Name one GUI framework that ships with a C implementation.
Er, all of them? I daresay that Tcl itself eventually calls graphics
routines written in C. There's not that many languages that commonly get
used for low-level graphics routines, but C is one of them.
If you mean, ships with a C *compiler*, or even a C interpreter, then no,
probably not. But it wouldn't surprise me if some of those GUI frameworks
are powerful enough to count as mini-languages in their own right.
You seem to be equating "was compiled from" with "includes an
implemenation of". Do you say that CPython "ships with C"?
Well, when you take my comments out of their context, that does seem to
be a totally stupid thing to say. But in context, it's only *mostly*
stupid, and mostly stupid means a little bit sensible *wink*
The context was a complaint, or at least expression of surprise, that
Python use Tcl for a GUI, this being contrasted with (paraphrasing the
legions of people who have expressed surprise about this in the past)
"some hypothetical GUI written in Python". But in practice, it won't be
written in Python, it will be likely written in C or some other low-level
language with some interface to Python. The main difference between this
hypothetical "Python GUI" and Tcl is that Tcl is a Turing-complete
interpreter which lives in it's own process.

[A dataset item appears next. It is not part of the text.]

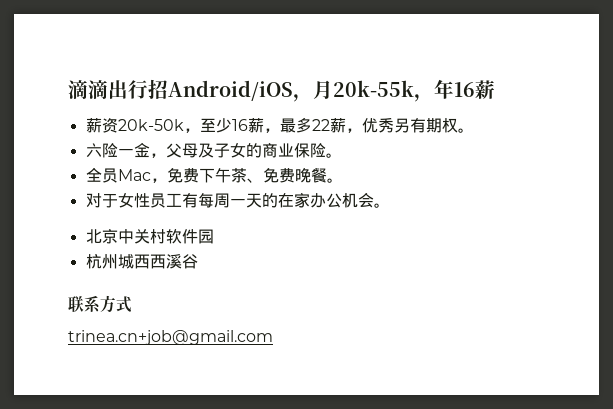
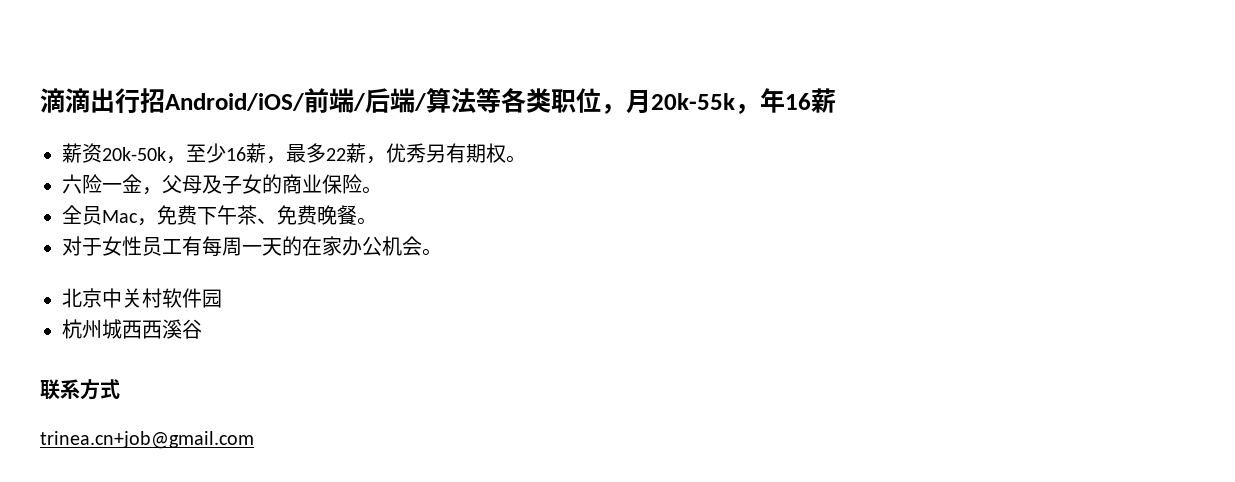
[168,80,293,101] Android/iOS -> [165,88,601,113] Android/iOS/前端/后端/算法等各类职位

[Aside: I wonder how many other GUI toolkits are Turing complete?]
As I stated earlier, this is just the Interpreter design pattern, with
the minor complication that the domain specific language happens to be an
existing language, Tcl, with an interpreter that usually runs in a
separate process, instead of some mini-language running inside Python.
So I don't see anything surprising about Tkinter (or for that matter,
Ruby and it's bindings to Tcl/Tk). Maybe it's because I'm used to Unix/
Linux systems, where it is common for tools that execute in one
interpreter to call other tools which execute in a different interpreter.
E.g. a shell script which calls a Ruby script which calls some command
which happens to be written in Python. Python, after all, was originally
invented to be a glue language, and I don't really see anything weird
about Python delegating work to Tcl any more than I see anything strange
about IronPython delegating work to the .Net runtime.